**How to complete this task:**
Could you print all the entries below exactly as they appear, omitting the pictures?

**Data for the task:**
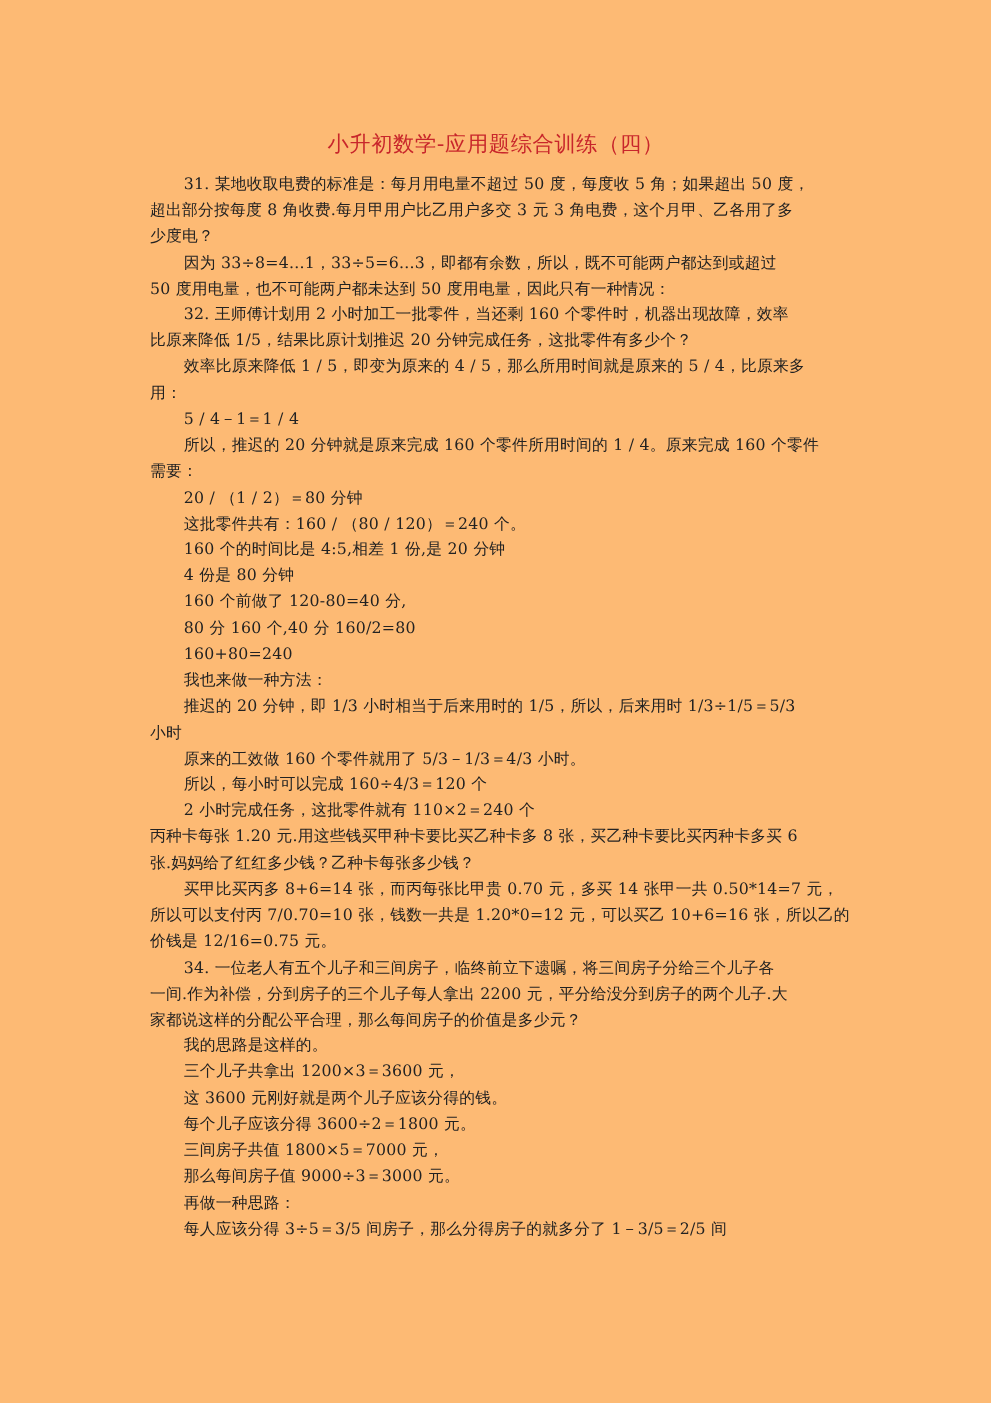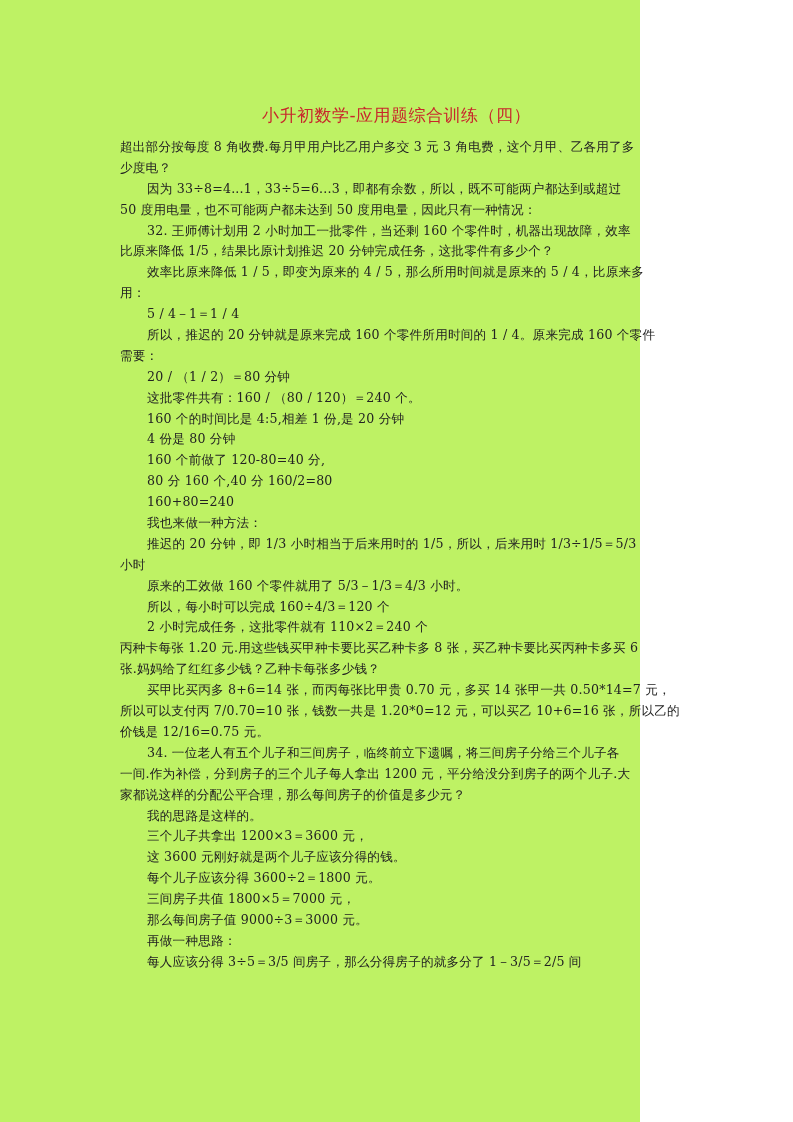--- a/index.html
+++ b/index.html
@@ -5,7 +5,7 @@
   html, body { margin: 0; padding: 0; background: #ffffff; }
   body { width: 793px; height: 1122px; position: relative; overflow: hidden;
          font-family: "DejaVu Serif", "Liberation Serif", serif; color: #222; }
-  .page { position: absolute; left: 0; top: 0; width: 640px; height: 1122px; background: #bef264; }
+  .page { position: absolute; left: 0; top: 0; width: 793px; height: 1122px; background: #fdba74; }
   .title { position: absolute; left: 0; width: 793px; top: 104px; text-align: center;
            font-family: "DejaVu Sans", "Liberation Sans", sans-serif;
            font-size: 17px; color: #c8262b; letter-spacing: 0.5px; }

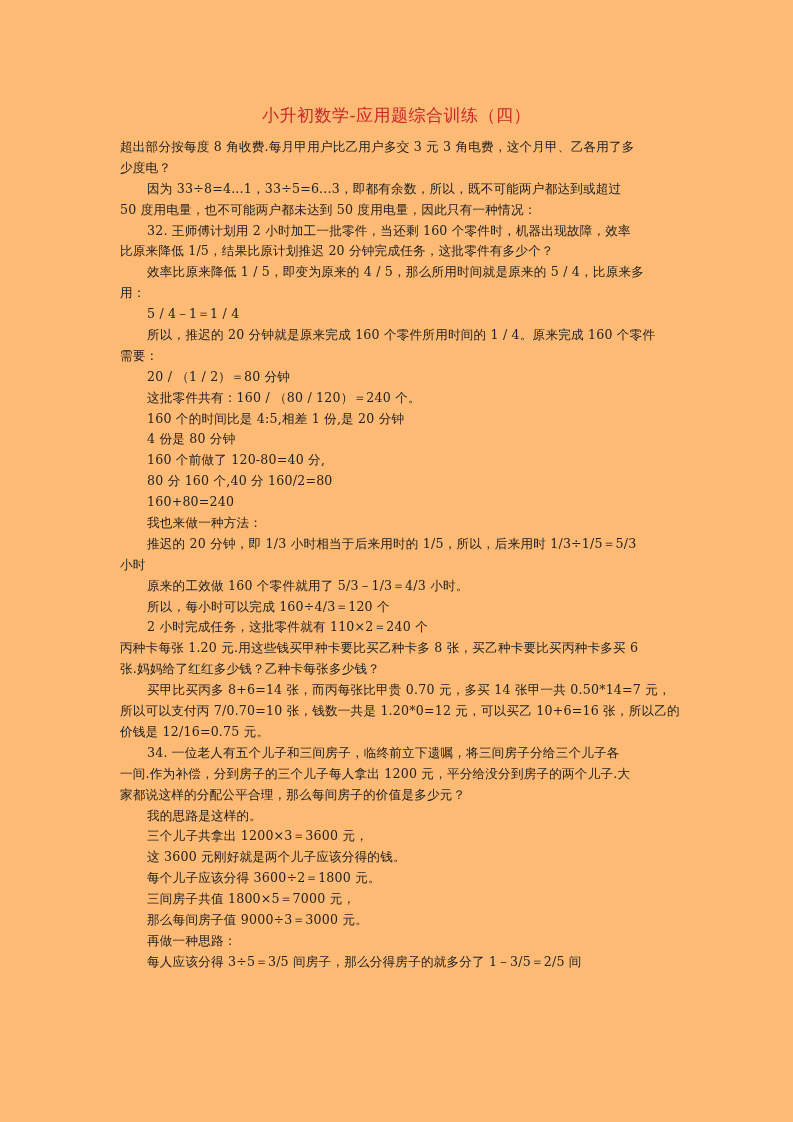--- a/index.html
+++ b/index.html
@@ -20,6 +20,7 @@
 <div class="page">
   <div class="title">小升初数学-应用题综合训练（四）</div>
   <div class="body" id="doc-body">
+    <div class="line ind">31. 某地收取电费的标准是：每月用电量不超过 50 度，每度收 5 角；如果超出 50 度，</div>
     <div class="line">超出部分按每度 8 角收费.每月甲用户比乙用户多交 3 元 3 角电费，这个月甲、乙各用了多</div>
     <div class="line">少度电？</div>
     <div class="line ind">因为 33÷8=4...1，33÷5=6...3，即都有余数，所以，既不可能两户都达到或超过</div>

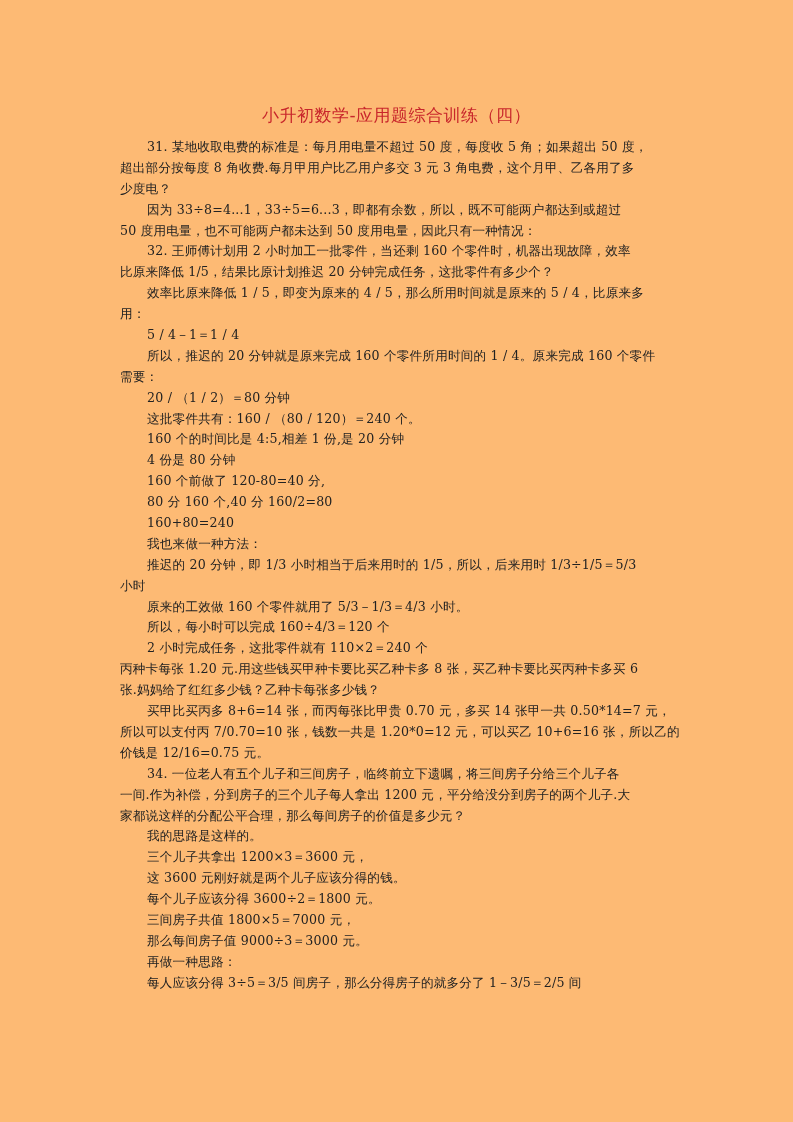--- a/index.html
+++ b/index.html
@@ -51,7 +51,7 @@
     <div class="line">所以可以支付丙 7/0.70=10 张，钱数一共是 1.20*0=12 元，可以买乙 10+6=16 张，所以乙的</div>
     <div class="line">价钱是 12/16=0.75 元。</div>
     <div class="line ind">34. 一位老人有五个儿子和三间房子，临终前立下遗嘱，将三间房子分给三个儿子各</div>
-    <div class="line">一间.作为补偿，分到房子的三个儿子每人拿出 1200 元，平分给没分到房子的两个儿子.大</div>
+    <div class="line">一间.作为补偿，分到房子的三个儿子每人拿出 2200 元，平分给没分到房子的两个儿子.大</div>
     <div class="line">家都说这样的分配公平合理，那么每间房子的价值是多少元？</div>
     <div class="line ind">我的思路是这样的。</div>
     <div class="line ind">三个儿子共拿出 1200×3＝3600 元，</div>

**Output below:**
--- a/index.html
+++ b/index.html
@@ -5,7 +5,7 @@
   html, body { margin: 0; padding: 0; background: #ffffff; }
   body { width: 793px; height: 1122px; position: relative; overflow: hidden;
          font-family: "DejaVu Serif", "Liberation Serif", serif; color: #222; }
-  .page { position: absolute; left: 0; top: 0; width: 640px; height: 1122px; background: #bef264; }
+  .page { position: absolute; left: 0; top: 0; width: 793px; height: 1122px; background: #fdba74; }
   .title { position: absolute; left: 0; width: 793px; top: 104px; text-align: center;
            font-family: "DejaVu Sans", "Liberation Sans", sans-serif;
            font-size: 17px; color: #c8262b; letter-spacing: 0.5px; }

--- a/index.html
+++ b/index.html
@@ -20,6 +20,7 @@
 <div class="page">
   <div class="title">小升初数学-应用题综合训练（四）</div>
   <div class="body" id="doc-body">
+    <div class="line ind">31. 某地收取电费的标准是：每月用电量不超过 50 度，每度收 5 角；如果超出 50 度，</div>
     <div class="line">超出部分按每度 8 角收费.每月甲用户比乙用户多交 3 元 3 角电费，这个月甲、乙各用了多</div>
     <div class="line">少度电？</div>
     <div class="line ind">因为 33÷8=4...1，33÷5=6...3，即都有余数，所以，既不可能两户都达到或超过</div>

--- a/index.html
+++ b/index.html
@@ -51,7 +51,7 @@
     <div class="line">所以可以支付丙 7/0.70=10 张，钱数一共是 1.20*0=12 元，可以买乙 10+6=16 张，所以乙的</div>
     <div class="line">价钱是 12/16=0.75 元。</div>
     <div class="line ind">34. 一位老人有五个儿子和三间房子，临终前立下遗嘱，将三间房子分给三个儿子各</div>
-    <div class="line">一间.作为补偿，分到房子的三个儿子每人拿出 1200 元，平分给没分到房子的两个儿子.大</div>
+    <div class="line">一间.作为补偿，分到房子的三个儿子每人拿出 2200 元，平分给没分到房子的两个儿子.大</div>
     <div class="line">家都说这样的分配公平合理，那么每间房子的价值是多少元？</div>
     <div class="line ind">我的思路是这样的。</div>
     <div class="line ind">三个儿子共拿出 1200×3＝3600 元，</div>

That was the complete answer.